**What the exercise asks**
Give the number of lines below that contain "discount", with no other output.

**Information given**
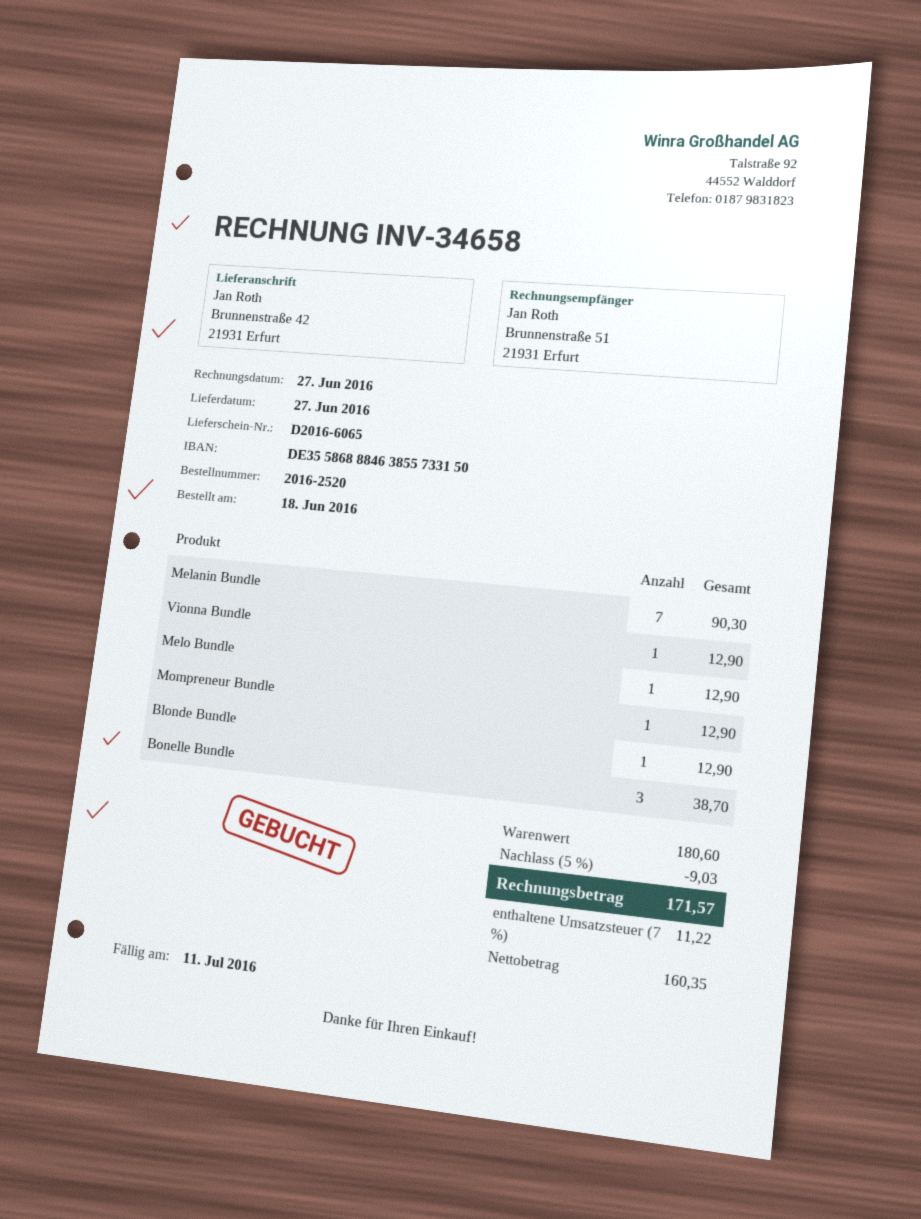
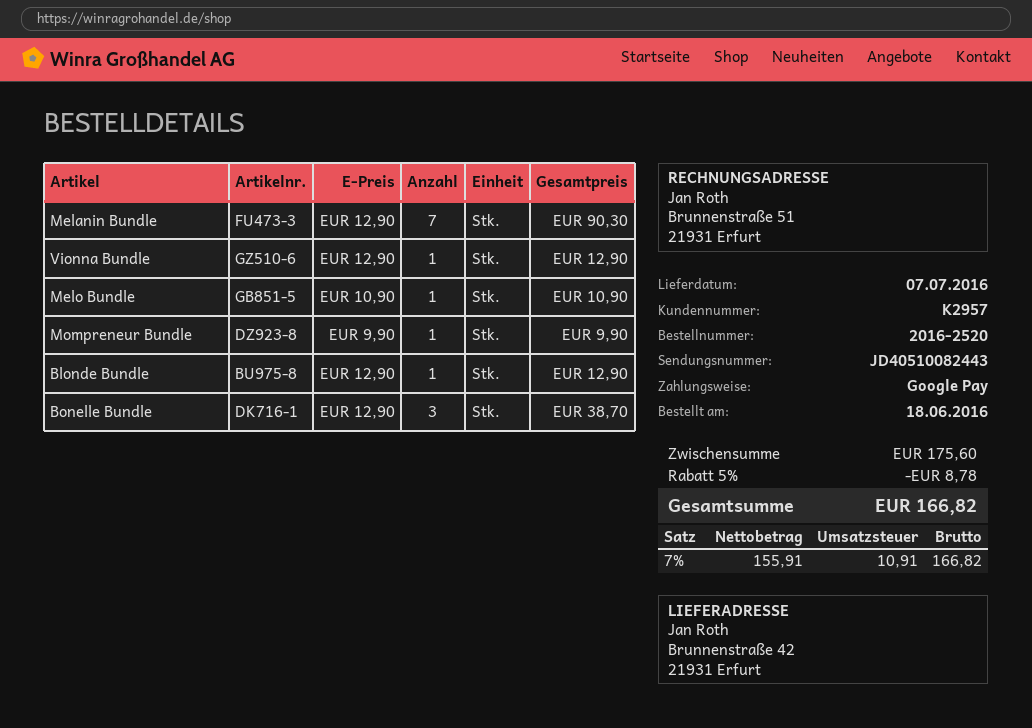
delivery date: 2016-06-27 -> 2016-07-07
Melo Bundle: 1 for 12.90 -> 1 for 10.90
Mompreneur Bundle: 1 for 12.90 -> 1 for 9.90
subtotal: 180.60 -> 175.60
discount: 5% = 9.03 -> 5% = 8.78
net: 160.35 -> 155.91
tax: 7% = 11.22 -> 7% = 10.91
total: 171.57 -> 166.82

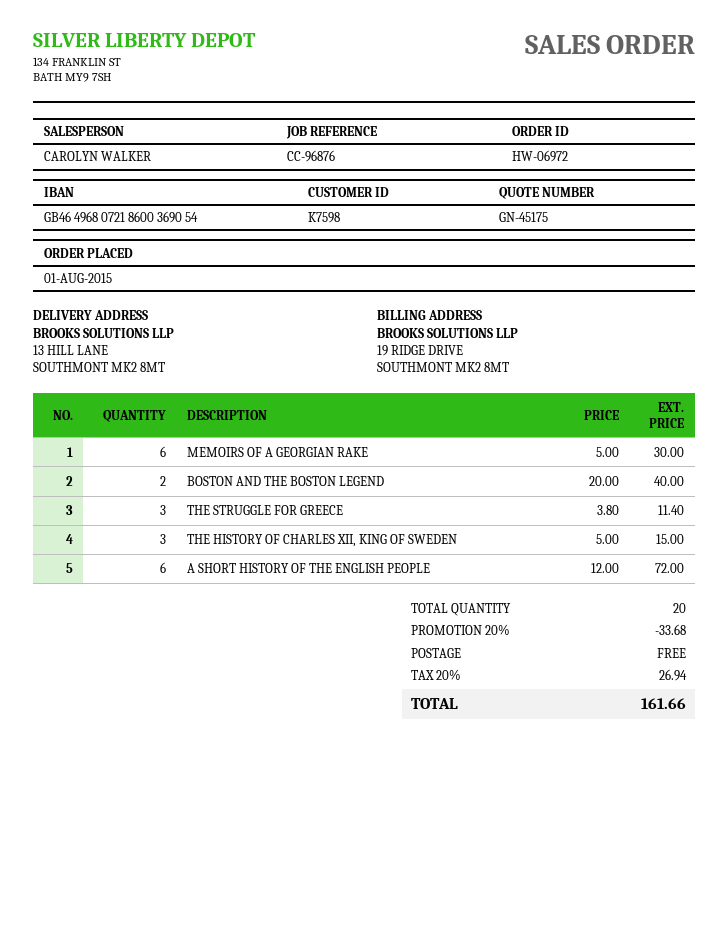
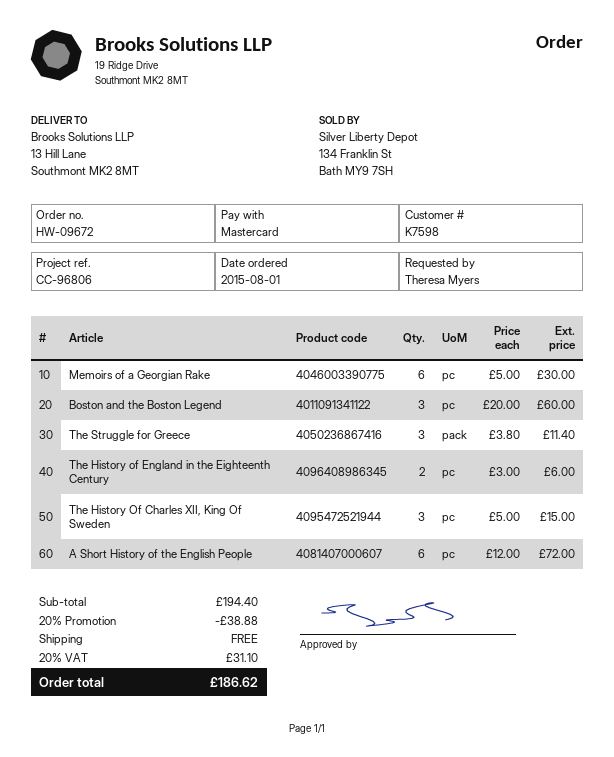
order number: HW-06972 -> HW-09672
reference: CC-96876 -> CC-96806
BOSTON AND THE BOSTON LEGEND: 2 x 20.00 = 40.00 -> 3 x 20.00 = 60.00
The History of England in the Eighteenth Century: none -> 2 x 3.00 = 6.00
discount: 20% = 33.68 -> 20% = 38.88
tax: 20% = 26.94 -> 20% = 31.10
total: 161.66 -> 186.62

**Worked solution**
2